* _ACTIVITY_
Please state how many lines of the data below contain the word "over", offering nothing besides the number.

RECORDS FOR THIS TASK START

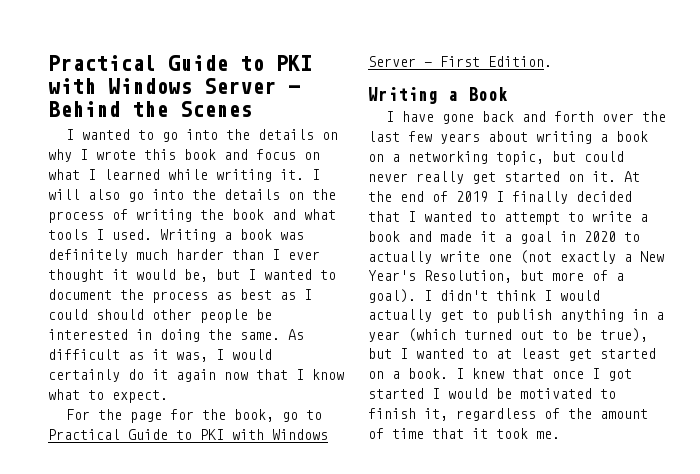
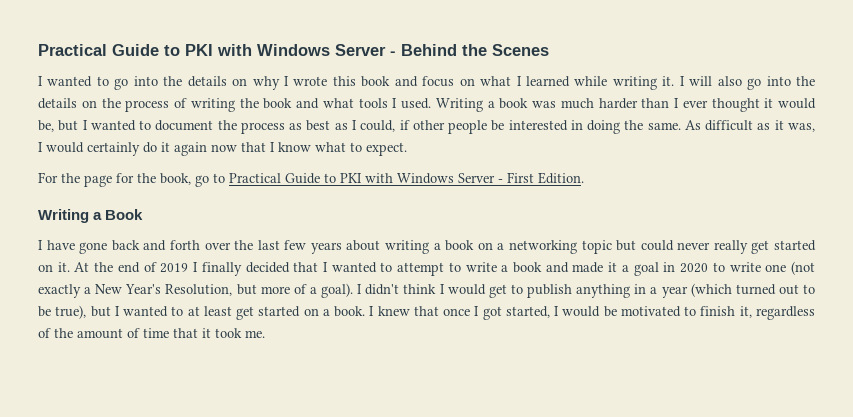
- Writing a book was definitely much harder than I ever thought it would be, but I wanted to document the process as best as I could should other people be interested in doing the same.
+ Writing a book was much harder than I ever thought it would be, but I wanted to document the process as best as I could, if other people be interested in doing the same.
- I have gone back and forth over the last few years about writing a book on a networking topic, but could never really get started on it.
+ I have gone back and forth over the last few years about writing a book on a networking topic but could never really get started on it.
- At the end of 2019 I finally decided that I wanted to attempt to write a book and made it a goal in 2020 to actually write one (not exactly a New Year's Resolution, but more of a goal).
+ At the end of 2019 I finally decided that I wanted to attempt to write a book and made it a goal in 2020 to write one (not exactly a New Year's Resolution, but more of a goal).
- I didn't think I would actually get to publish anything in a year (which turned out to be true), but I wanted to at least get started on a book.
+ I didn't think I would get to publish anything in a year (which turned out to be true), but I wanted to at least get started on a book.
- I knew that once I got started I would be motivated to finish it, regardless of the amount of time that it took me.
+ I knew that once I got started, I would be motivated to finish it, regardless of the amount of time that it took me.

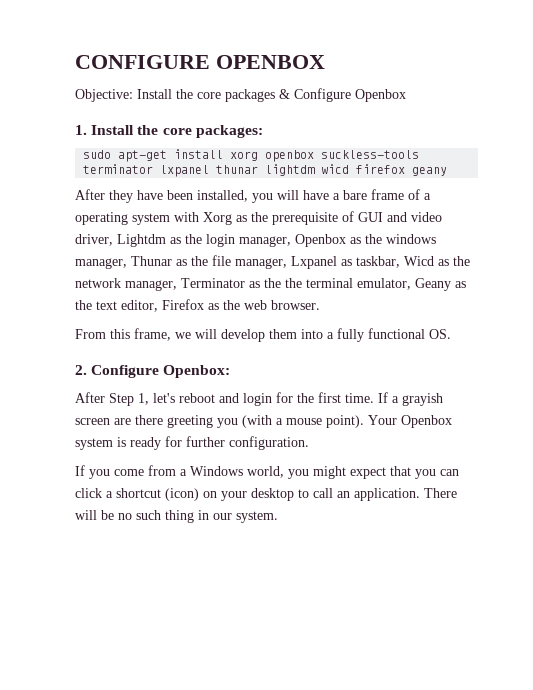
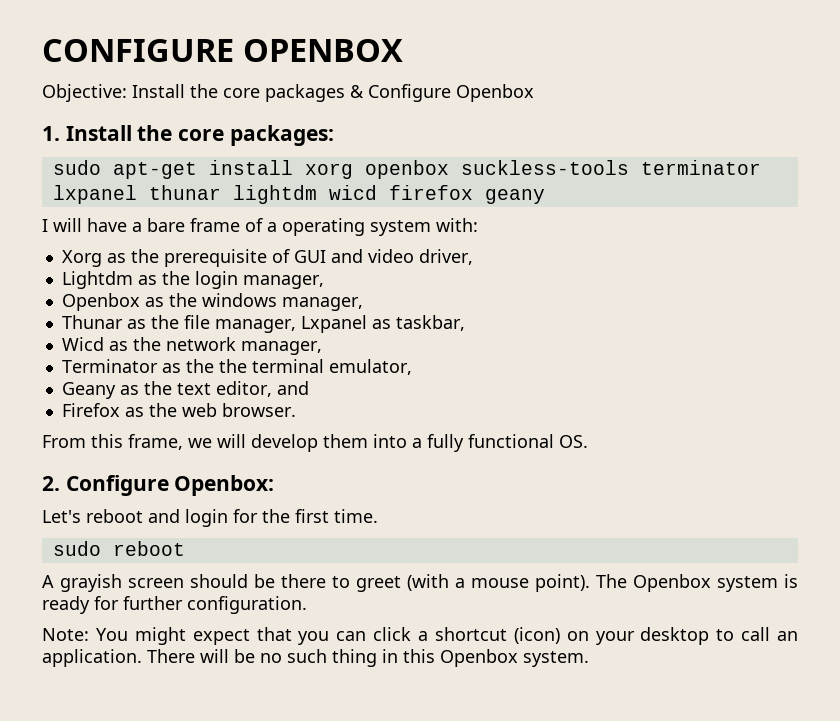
- After they have been installed, you will have a bare frame of a operating system with Xorg as the prerequisite of GUI and video driver, Lightdm as the login manager, Openbox as the windows manager, Thunar as the file manager, Lxpanel as taskbar, Wicd as the network manager, Terminator as the the terminal emulator, Geany as the text editor, Firefox as the web browser.
+ I will have a bare frame of a operating system with:
+ Xorg as the prerequisite of GUI and video driver,
+ Lightdm as the login manager,
+ Openbox as the windows manager,
+ Thunar as the file manager, Lxpanel as taskbar,
+ Wicd as the network manager,
+ Terminator as the the terminal emulator,
+ Geany as the text editor, and
+ Firefox as the web browser.
- After Step 1, let's reboot and login for the first time. If a grayish screen are there greeting you (with a mouse point).
+ Let's reboot and login for the first time.
+ sudo reboot
+ A grayish screen should be there to greet (with a mouse point).
- Your Openbox system is ready for further configuration.
+ The Openbox system is ready for further configuration.
- If you come from a Windows world, you might expect that you can click a shortcut (icon) on your desktop to call an application.
+ Note: You might expect that you can click a shortcut (icon) on your desktop to call an application.
- There will be no such thing in our system.
+ There will be no such thing in this Openbox system.

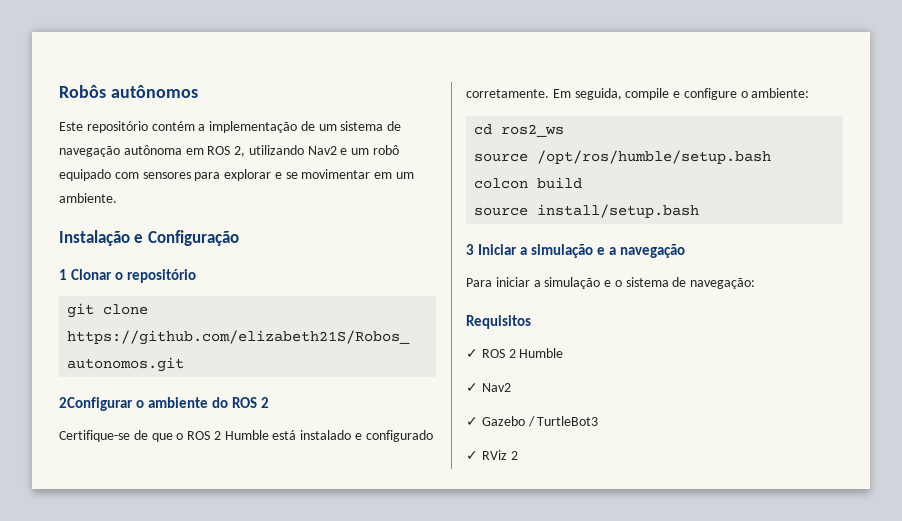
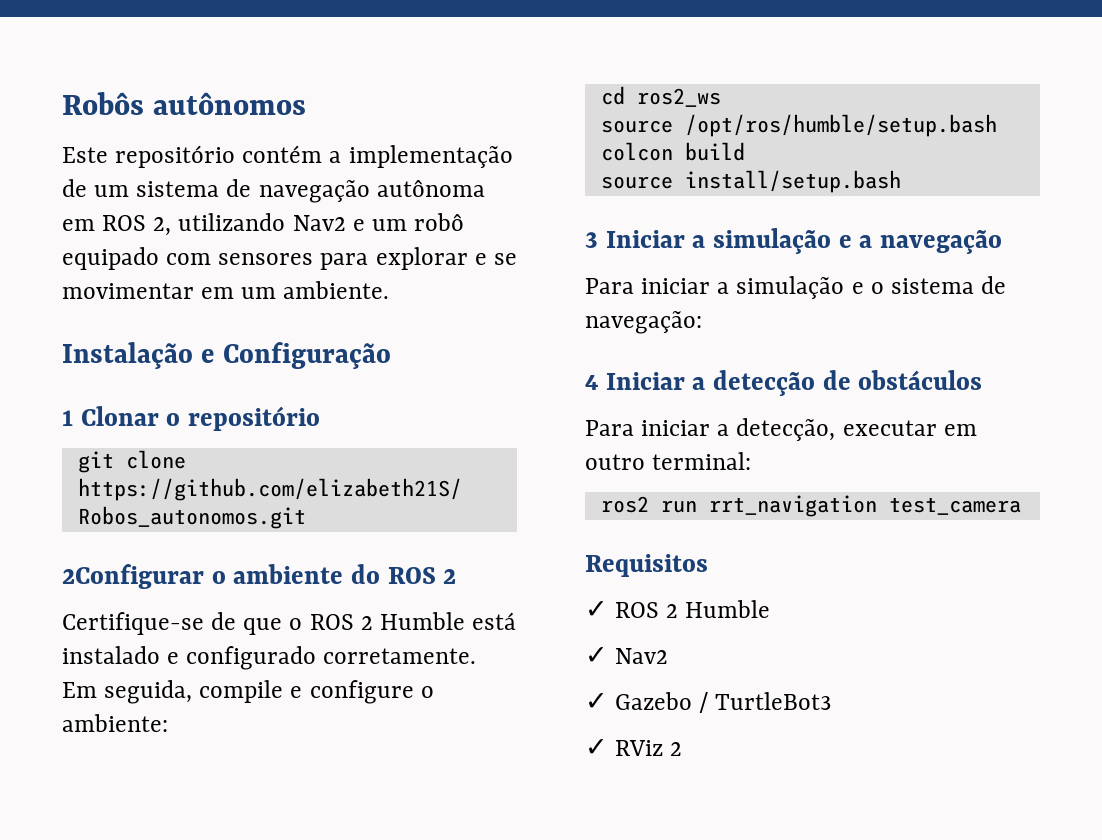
+ 4 Iniciar a detecção de obstáculos
+ Para iniciar a detecção, executar em outro terminal:
+ ros2 run rrt_navigation test_camera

RECORDS FOR THIS TASK END

* _EXERCISE RESPONSE_
2